Edit tracking data
-------

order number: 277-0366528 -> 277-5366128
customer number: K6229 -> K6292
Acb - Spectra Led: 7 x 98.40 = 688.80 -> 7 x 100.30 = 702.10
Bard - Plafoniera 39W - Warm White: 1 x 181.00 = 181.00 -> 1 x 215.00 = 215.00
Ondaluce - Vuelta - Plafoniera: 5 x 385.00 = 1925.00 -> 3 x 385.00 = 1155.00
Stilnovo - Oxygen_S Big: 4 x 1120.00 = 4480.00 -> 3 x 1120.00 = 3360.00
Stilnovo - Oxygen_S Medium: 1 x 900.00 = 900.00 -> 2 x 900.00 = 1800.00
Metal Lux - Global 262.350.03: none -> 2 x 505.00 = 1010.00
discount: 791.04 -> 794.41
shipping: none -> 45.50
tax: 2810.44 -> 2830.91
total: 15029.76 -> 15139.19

-------

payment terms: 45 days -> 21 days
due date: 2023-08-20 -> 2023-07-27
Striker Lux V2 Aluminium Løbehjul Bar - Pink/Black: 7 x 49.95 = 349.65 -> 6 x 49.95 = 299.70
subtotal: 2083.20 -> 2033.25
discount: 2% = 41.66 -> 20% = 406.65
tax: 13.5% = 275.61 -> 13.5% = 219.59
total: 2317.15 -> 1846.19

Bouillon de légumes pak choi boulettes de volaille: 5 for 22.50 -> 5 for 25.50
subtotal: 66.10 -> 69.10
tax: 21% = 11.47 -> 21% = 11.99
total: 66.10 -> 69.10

-------

ASSIGNMENT
What are the lines, exactly as written above, from the line with "order number: 277-0366528 -> 277-5366128" to the line with "total: 15029.76 -> 15139.19", both included? Output only those.

THE ANSWER
order number: 277-0366528 -> 277-5366128
customer number: K6229 -> K6292
Acb - Spectra Led: 7 x 98.40 = 688.80 -> 7 x 100.30 = 702.10
Bard - Plafoniera 39W - Warm White: 1 x 181.00 = 181.00 -> 1 x 215.00 = 215.00
Ondaluce - Vuelta - Plafoniera: 5 x 385.00 = 1925.00 -> 3 x 385.00 = 1155.00
Stilnovo - Oxygen_S Big: 4 x 1120.00 = 4480.00 -> 3 x 1120.00 = 3360.00
Stilnovo - Oxygen_S Medium: 1 x 900.00 = 900.00 -> 2 x 900.00 = 1800.00
Metal Lux - Global 262.350.03: none -> 2 x 505.00 = 1010.00
discount: 791.04 -> 794.41
shipping: none -> 45.50
tax: 2810.44 -> 2830.91
total: 15029.76 -> 15139.19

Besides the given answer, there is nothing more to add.